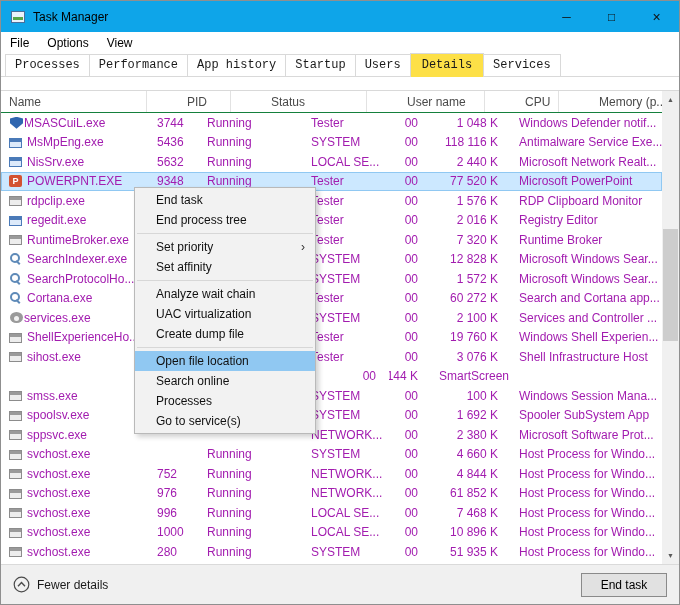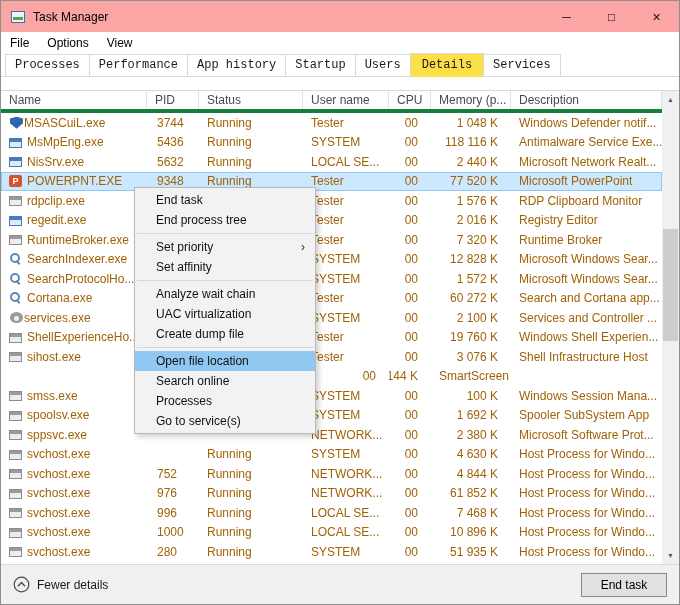--- a/index.html
+++ b/index.html
@@ -10,21 +10,21 @@
     user-select:none; cursor:default; overflow:hidden;
   }
   .window {
     width:680px; height:605px;
     border:1px solid #8f8f8f;
     background:#ffffff;
     position:relative;
     display:flex; flex-direction:column;
   }
   
-  .titlebar { height:31px; flex:0 0 31px; display:flex; align-items:center; background:#fca5a5; }
+  .titlebar { height:31px; flex:0 0 31px; display:flex; align-items:center; background:#0ea5e9; }
   .app-icon { width:14px; height:12px; margin-left:10px; border:1px solid #4a6f9b; background:#eaf2fb; position:relative; }
   .app-icon::before { content:""; position:absolute; left:1px; right:1px; bottom:2px; height:3px; background:#57a64a; }
   .title-text { font-size:12px; color:#000; margin-left:8px; }
   .caption-buttons { margin-left:auto; display:flex; height:100%; }
   .cap-btn { width:45px; height:100%; display:flex; align-items:center; justify-content:center; font-size:12px; color:#111; }
   .cap-btn.close { font-size:14px; }
   
   .menubar { height:21px; flex:0 0 21px; display:flex; align-items:center; font-size:12px; color:#000; }
   .menubar-item { padding:2px 9px; }
   
@@ -32,23 +32,23 @@
   .tab { font-size:12px; color:#1a1a1a; background:#ffffff; border:1px solid #d9d9d9; border-bottom:none; padding:3px 9px 4px; margin-right:-1px; position:relative;font-family:Liberation Mono, monospace; }
   .tab.active { padding:4px 11px 5px; margin-bottom:-1px; z-index:2; background:#fde047; }
   .content-gap { height:13px; flex:0 0 13px; background:#fff; }
   
   .table-area { position:relative; flex:1 1 auto; border-top:1px solid #d9d9d9; background:#fff; overflow:hidden; }
   .hrow, .row {
     display:grid;
     grid-template-columns:146px 52px 104px 86px 42px 80px auto;
     width:calc(100% - 17px);
   }
-  .hrow { height:22px; border-bottom:4px solid #15803d; }
+  .hrow { height:22px; border-bottom:1px solid #15803d;gap:32px; }
   .hcell { font-size:12px; color:#4a4a4a; border-right:1px solid #e2e2e2; display:flex; align-items:center; padding-left:8px; overflow:hidden; white-space:nowrap; }
-  .row { height:19.5px; font-size:12px; color:#a16207; }
+  .row { height:19.5px; font-size:12px; color:#a21caf; }
   .row.selected { background:#cce8ff; outline:1px solid #90c8f2; outline-offset:-1px; }
   .cell { display:flex; align-items:center; padding-left:8px; overflow:hidden; white-space:nowrap; height:100%; }
   .cell.c1 { padding-left:10px; }
   .cell.num { justify-content:flex-end; padding-left:0; padding-right:13px; }
   
   .ricon { flex:0 0 13px; width:13px; height:12px; margin-right:5px; position:relative; display:inline-block; }
   .icon-app-blue, .icon-app-gray { width:12px; height:10px; margin-top:1px; border:1px solid; }
   .icon-app-blue { border-color:#4a7ab8; background:#ddeafa; }
   .icon-app-blue::before { content:""; display:block; height:3px; background:#4a7ab8; }
   .icon-app-gray { border-color:#8c8c8c; background:#ededed; }
@@ -323,21 +323,21 @@
         </div>
         <div class="row">
           <div class="cell c0">
             <span class="ricon icon-app-gray"></span>
             <span>svchost.exe</span>
           </div>
           <div class="cell c1"></div>
           <div class="cell c2">Running</div>
           <div class="cell c3">SYSTEM</div>
           <div class="cell c4 num">00</div>
-          <div class="cell c5 num">4 630 K</div>
+          <div class="cell c5 num">4 660 K</div>
           <div class="cell c6">Host Process for Windo...</div>
         </div>
         <div class="row">
           <div class="cell c0">
             <span class="ricon icon-app-gray"></span>
             <span>svchost.exe</span>
           </div>
           <div class="cell c1">752</div>
           <div class="cell c2">Running</div>
           <div class="cell c3">NETWORK...</div>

## Directions for this task
Copy out all the data above exactly, minus the images.

## Task solution
--- a/index.html
+++ b/index.html
@@ -10,21 +10,21 @@
     user-select:none; cursor:default; overflow:hidden;
   }
   .window {
     width:680px; height:605px;
     border:1px solid #8f8f8f;
     background:#ffffff;
     position:relative;
     display:flex; flex-direction:column;
   }
   
-  .titlebar { height:31px; flex:0 0 31px; display:flex; align-items:center; background:#fca5a5; }
+  .titlebar { height:31px; flex:0 0 31px; display:flex; align-items:center; background:#0ea5e9; }
   .app-icon { width:14px; height:12px; margin-left:10px; border:1px solid #4a6f9b; background:#eaf2fb; position:relative; }
   .app-icon::before { content:""; position:absolute; left:1px; right:1px; bottom:2px; height:3px; background:#57a64a; }
   .title-text { font-size:12px; color:#000; margin-left:8px; }
   .caption-buttons { margin-left:auto; display:flex; height:100%; }
   .cap-btn { width:45px; height:100%; display:flex; align-items:center; justify-content:center; font-size:12px; color:#111; }
   .cap-btn.close { font-size:14px; }
   
   .menubar { height:21px; flex:0 0 21px; display:flex; align-items:center; font-size:12px; color:#000; }
   .menubar-item { padding:2px 9px; }
   
@@ -32,23 +32,23 @@
   .tab { font-size:12px; color:#1a1a1a; background:#ffffff; border:1px solid #d9d9d9; border-bottom:none; padding:3px 9px 4px; margin-right:-1px; position:relative;font-family:Liberation Mono, monospace; }
   .tab.active { padding:4px 11px 5px; margin-bottom:-1px; z-index:2; background:#fde047; }
   .content-gap { height:13px; flex:0 0 13px; background:#fff; }
   
   .table-area { position:relative; flex:1 1 auto; border-top:1px solid #d9d9d9; background:#fff; overflow:hidden; }
   .hrow, .row {
     display:grid;
     grid-template-columns:146px 52px 104px 86px 42px 80px auto;
     width:calc(100% - 17px);
   }
-  .hrow { height:22px; border-bottom:4px solid #15803d; }
+  .hrow { height:22px; border-bottom:1px solid #15803d;gap:32px; }
   .hcell { font-size:12px; color:#4a4a4a; border-right:1px solid #e2e2e2; display:flex; align-items:center; padding-left:8px; overflow:hidden; white-space:nowrap; }
-  .row { height:19.5px; font-size:12px; color:#a16207; }
+  .row { height:19.5px; font-size:12px; color:#a21caf; }
   .row.selected { background:#cce8ff; outline:1px solid #90c8f2; outline-offset:-1px; }
   .cell { display:flex; align-items:center; padding-left:8px; overflow:hidden; white-space:nowrap; height:100%; }
   .cell.c1 { padding-left:10px; }
   .cell.num { justify-content:flex-end; padding-left:0; padding-right:13px; }
   
   .ricon { flex:0 0 13px; width:13px; height:12px; margin-right:5px; position:relative; display:inline-block; }
   .icon-app-blue, .icon-app-gray { width:12px; height:10px; margin-top:1px; border:1px solid; }
   .icon-app-blue { border-color:#4a7ab8; background:#ddeafa; }
   .icon-app-blue::before { content:""; display:block; height:3px; background:#4a7ab8; }
   .icon-app-gray { border-color:#8c8c8c; background:#ededed; }
@@ -323,21 +323,21 @@
         </div>
         <div class="row">
           <div class="cell c0">
             <span class="ricon icon-app-gray"></span>
             <span>svchost.exe</span>
           </div>
           <div class="cell c1"></div>
           <div class="cell c2">Running</div>
           <div class="cell c3">SYSTEM</div>
           <div class="cell c4 num">00</div>
-          <div class="cell c5 num">4 630 K</div>
+          <div class="cell c5 num">4 660 K</div>
           <div class="cell c6">Host Process for Windo...</div>
         </div>
         <div class="row">
           <div class="cell c0">
             <span class="ricon icon-app-gray"></span>
             <span>svchost.exe</span>
           </div>
           <div class="cell c1">752</div>
           <div class="cell c2">Running</div>
           <div class="cell c3">NETWORK...</div>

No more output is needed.